[PROVIDED INFORMATION — start]

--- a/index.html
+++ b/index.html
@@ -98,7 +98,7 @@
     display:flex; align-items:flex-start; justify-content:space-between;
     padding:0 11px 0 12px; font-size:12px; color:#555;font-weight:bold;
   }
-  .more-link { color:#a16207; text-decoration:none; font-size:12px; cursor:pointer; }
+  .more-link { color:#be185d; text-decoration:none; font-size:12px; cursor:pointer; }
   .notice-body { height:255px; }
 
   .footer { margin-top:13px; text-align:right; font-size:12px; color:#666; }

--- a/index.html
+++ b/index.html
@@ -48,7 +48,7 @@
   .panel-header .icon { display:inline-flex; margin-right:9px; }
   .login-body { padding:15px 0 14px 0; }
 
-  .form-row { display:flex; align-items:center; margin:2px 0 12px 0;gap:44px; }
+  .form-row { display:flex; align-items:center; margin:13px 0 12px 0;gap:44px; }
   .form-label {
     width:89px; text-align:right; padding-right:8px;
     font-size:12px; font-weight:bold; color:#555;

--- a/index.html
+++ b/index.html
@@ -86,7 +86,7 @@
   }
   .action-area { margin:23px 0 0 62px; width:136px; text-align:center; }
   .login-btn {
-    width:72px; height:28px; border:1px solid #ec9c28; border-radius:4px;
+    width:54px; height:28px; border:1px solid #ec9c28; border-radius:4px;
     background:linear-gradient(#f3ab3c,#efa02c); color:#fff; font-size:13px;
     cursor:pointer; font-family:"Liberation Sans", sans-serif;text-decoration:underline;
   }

[PROVIDED INFORMATION — finish]

• [EXERCISE DETAILS]:
Copy out the entries. Leave every line exactly as it is.

• [ANSWER FOR THE TASK]:
--- a/index.html
+++ b/index.html
@@ -98,7 +98,7 @@
     display:flex; align-items:flex-start; justify-content:space-between;
     padding:0 11px 0 12px; font-size:12px; color:#555;font-weight:bold;
   }
-  .more-link { color:#a16207; text-decoration:none; font-size:12px; cursor:pointer; }
+  .more-link { color:#be185d; text-decoration:none; font-size:12px; cursor:pointer; }
   .notice-body { height:255px; }
 
   .footer { margin-top:13px; text-align:right; font-size:12px; color:#666; }

--- a/index.html
+++ b/index.html
@@ -48,7 +48,7 @@
   .panel-header .icon { display:inline-flex; margin-right:9px; }
   .login-body { padding:15px 0 14px 0; }
 
-  .form-row { display:flex; align-items:center; margin:2px 0 12px 0;gap:44px; }
+  .form-row { display:flex; align-items:center; margin:13px 0 12px 0;gap:44px; }
   .form-label {
     width:89px; text-align:right; padding-right:8px;
     font-size:12px; font-weight:bold; color:#555;

--- a/index.html
+++ b/index.html
@@ -86,7 +86,7 @@
   }
   .action-area { margin:23px 0 0 62px; width:136px; text-align:center; }
   .login-btn {
-    width:72px; height:28px; border:1px solid #ec9c28; border-radius:4px;
+    width:54px; height:28px; border:1px solid #ec9c28; border-radius:4px;
     background:linear-gradient(#f3ab3c,#efa02c); color:#fff; font-size:13px;
     cursor:pointer; font-family:"Liberation Sans", sans-serif;text-decoration:underline;
   }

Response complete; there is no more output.